** Assignment **
Go through the lines below and copy any that hold the string "none".

++++ Data extract ++++

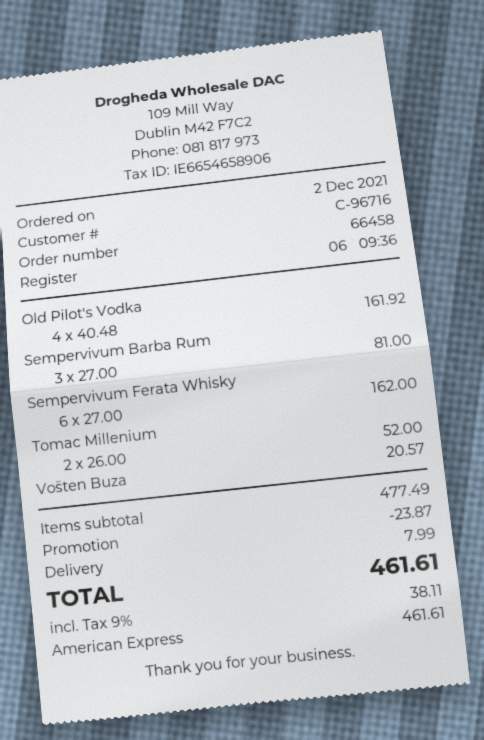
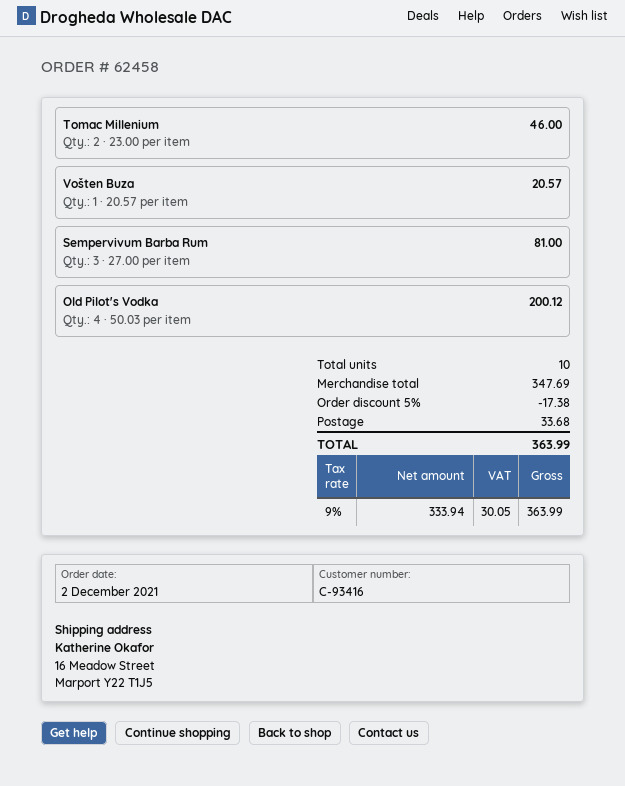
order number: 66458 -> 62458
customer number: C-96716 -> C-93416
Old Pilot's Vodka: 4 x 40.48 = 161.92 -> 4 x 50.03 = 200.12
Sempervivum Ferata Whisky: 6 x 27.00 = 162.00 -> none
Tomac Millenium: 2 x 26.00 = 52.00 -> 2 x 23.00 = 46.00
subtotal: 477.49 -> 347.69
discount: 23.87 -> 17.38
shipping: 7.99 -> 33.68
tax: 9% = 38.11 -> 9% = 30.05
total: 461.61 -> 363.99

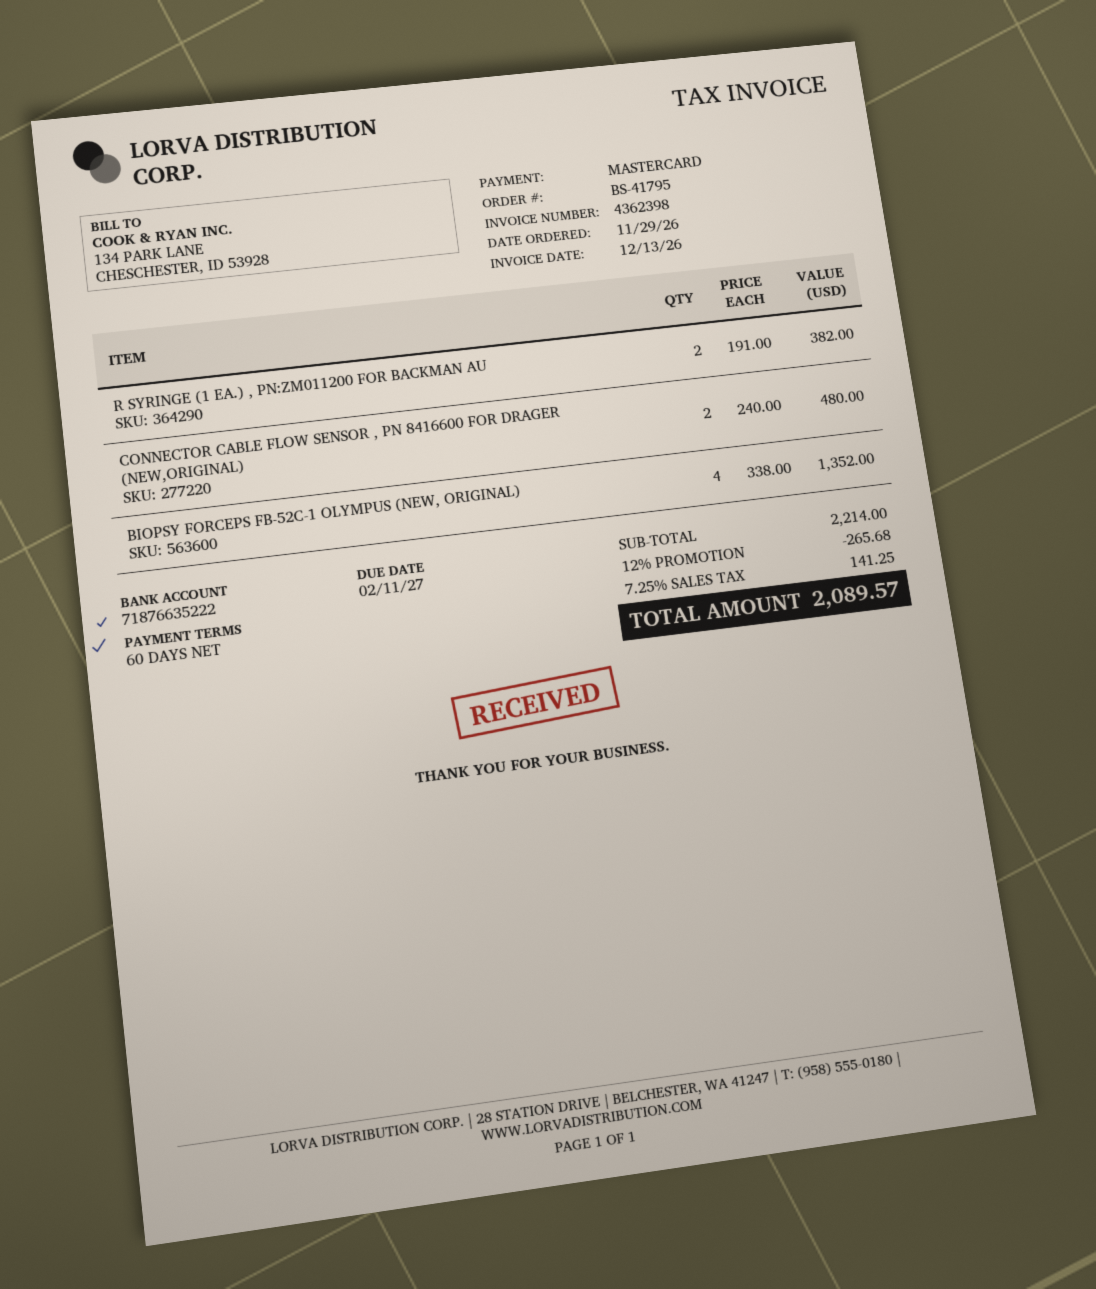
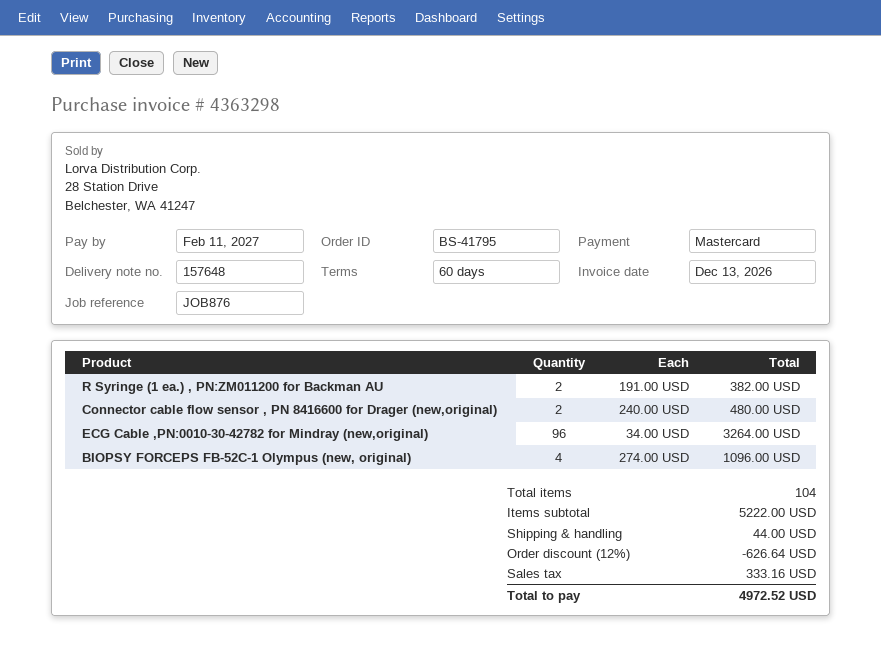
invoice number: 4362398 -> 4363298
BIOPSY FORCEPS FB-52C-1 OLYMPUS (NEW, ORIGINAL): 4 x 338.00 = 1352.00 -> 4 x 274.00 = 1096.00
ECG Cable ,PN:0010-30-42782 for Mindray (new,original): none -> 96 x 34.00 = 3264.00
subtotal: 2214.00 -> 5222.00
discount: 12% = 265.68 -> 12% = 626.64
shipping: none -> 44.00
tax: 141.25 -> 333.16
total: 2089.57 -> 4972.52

++++

** Result for this exercise **
Sempervivum Ferata Whisky: 6 x 27.00 = 162.00 -> none
ECG Cable ,PN:0010-30-42782 for Mindray (new,original): none -> 96 x 34.00 = 3264.00
shipping: none -> 44.00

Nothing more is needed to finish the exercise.